Locate every line below that contains the word "delivery" and copy it.

▽

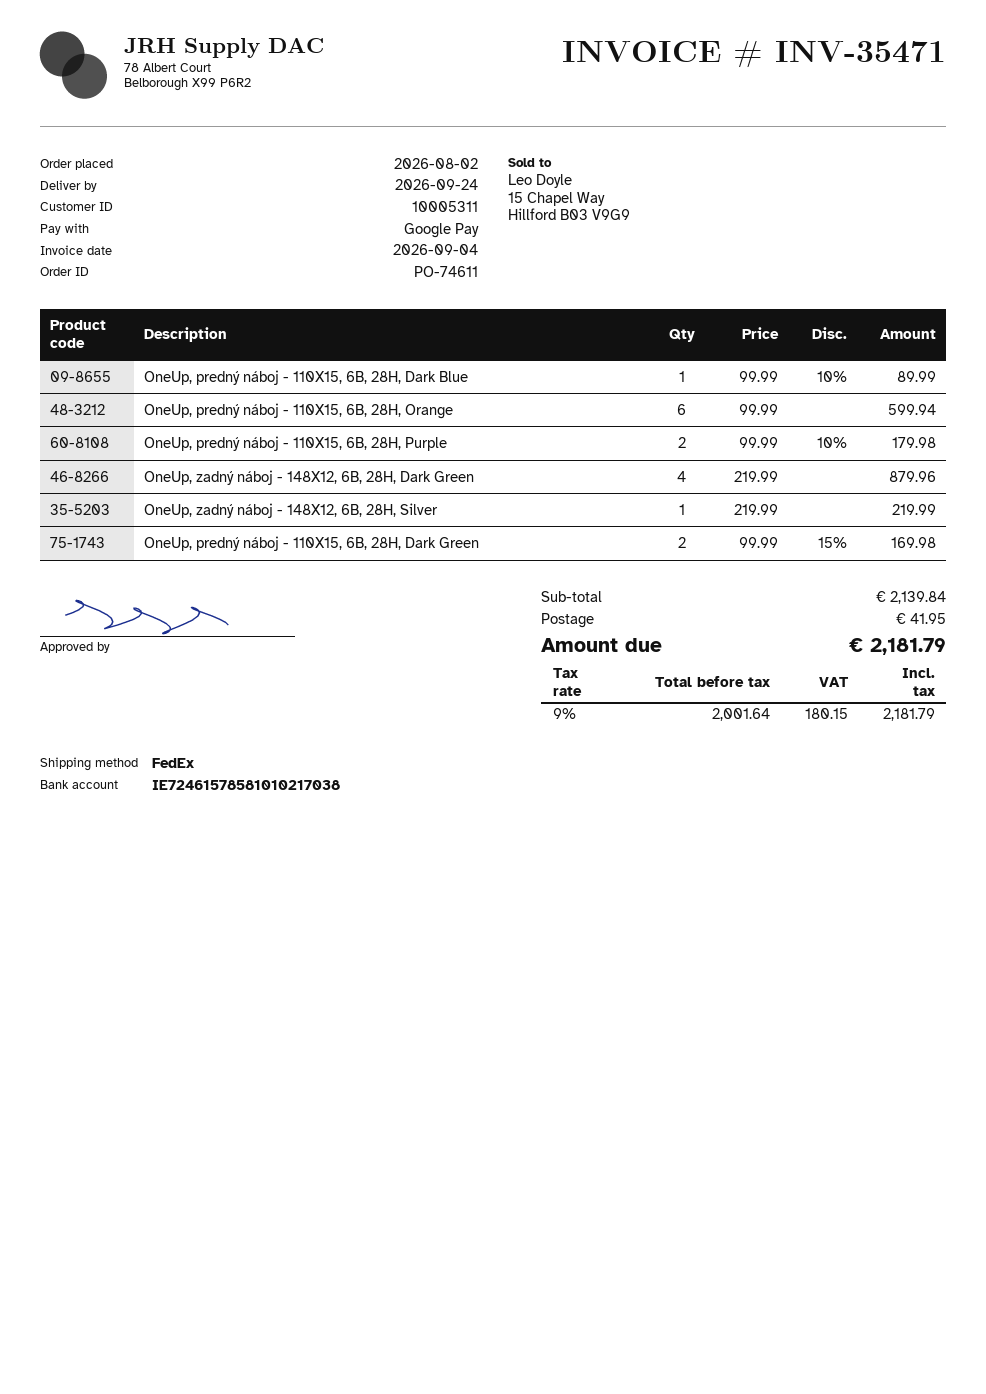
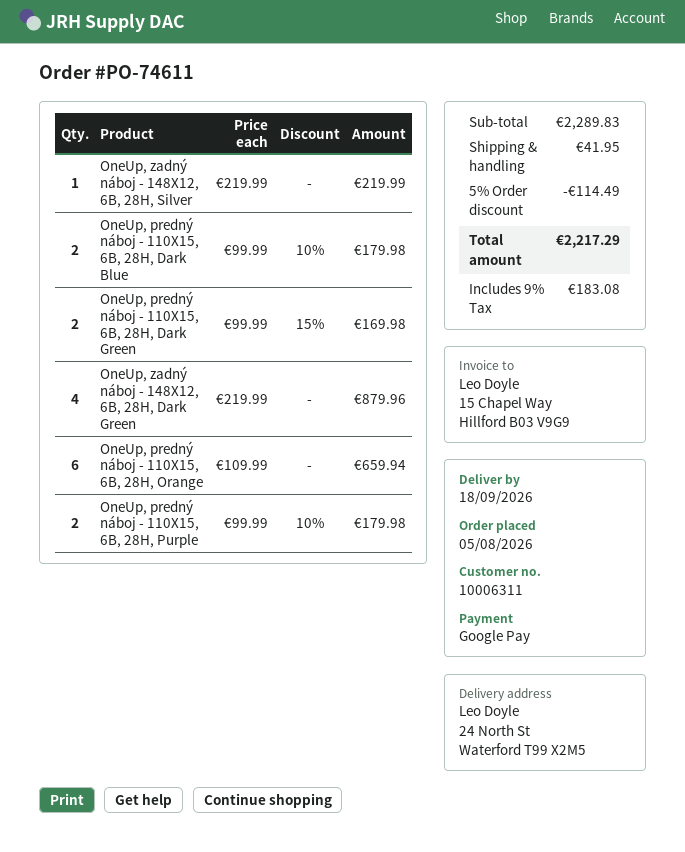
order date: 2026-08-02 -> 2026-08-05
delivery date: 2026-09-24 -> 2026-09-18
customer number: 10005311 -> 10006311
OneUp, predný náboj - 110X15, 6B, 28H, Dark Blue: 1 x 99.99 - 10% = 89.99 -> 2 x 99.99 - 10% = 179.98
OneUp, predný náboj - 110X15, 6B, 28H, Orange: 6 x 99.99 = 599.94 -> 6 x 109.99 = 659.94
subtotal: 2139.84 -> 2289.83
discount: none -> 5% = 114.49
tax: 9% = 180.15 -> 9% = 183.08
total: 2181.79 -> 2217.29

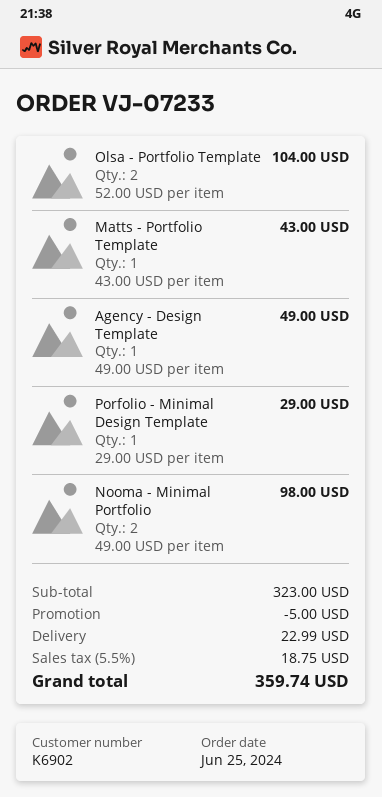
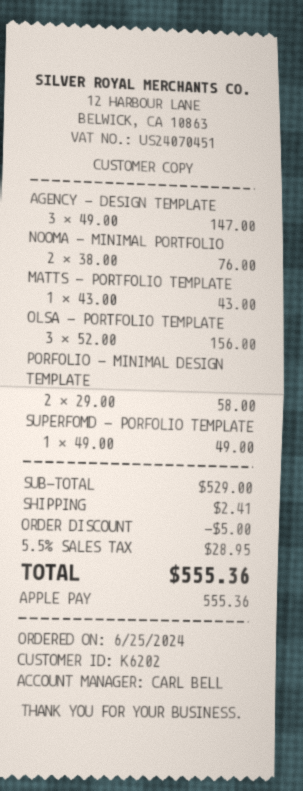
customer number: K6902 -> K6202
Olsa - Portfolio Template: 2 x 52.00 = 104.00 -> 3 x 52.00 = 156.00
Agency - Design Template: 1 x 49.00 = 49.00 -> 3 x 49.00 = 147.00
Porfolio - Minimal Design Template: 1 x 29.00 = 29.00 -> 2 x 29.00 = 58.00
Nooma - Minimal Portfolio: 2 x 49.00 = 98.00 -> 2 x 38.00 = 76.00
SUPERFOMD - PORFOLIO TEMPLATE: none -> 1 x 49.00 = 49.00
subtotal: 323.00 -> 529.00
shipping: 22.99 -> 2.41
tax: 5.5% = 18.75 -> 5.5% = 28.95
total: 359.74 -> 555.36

△
▽

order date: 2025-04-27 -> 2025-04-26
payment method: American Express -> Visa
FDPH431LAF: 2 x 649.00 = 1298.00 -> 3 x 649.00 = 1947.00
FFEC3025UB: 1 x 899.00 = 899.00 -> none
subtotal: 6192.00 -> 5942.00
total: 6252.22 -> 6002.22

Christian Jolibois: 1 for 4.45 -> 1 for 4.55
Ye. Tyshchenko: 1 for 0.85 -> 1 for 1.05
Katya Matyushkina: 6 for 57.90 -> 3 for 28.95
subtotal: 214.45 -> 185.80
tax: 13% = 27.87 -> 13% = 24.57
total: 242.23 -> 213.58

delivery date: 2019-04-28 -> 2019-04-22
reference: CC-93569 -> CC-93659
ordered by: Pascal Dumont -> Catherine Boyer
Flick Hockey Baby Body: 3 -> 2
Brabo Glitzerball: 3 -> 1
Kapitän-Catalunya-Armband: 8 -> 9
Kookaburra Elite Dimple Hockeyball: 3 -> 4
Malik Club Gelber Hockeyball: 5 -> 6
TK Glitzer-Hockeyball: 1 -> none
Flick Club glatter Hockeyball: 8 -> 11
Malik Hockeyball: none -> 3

△

## ANSWER BOX
delivery date: 2026-09-24 -> 2026-09-18
delivery date: 2019-04-28 -> 2019-04-22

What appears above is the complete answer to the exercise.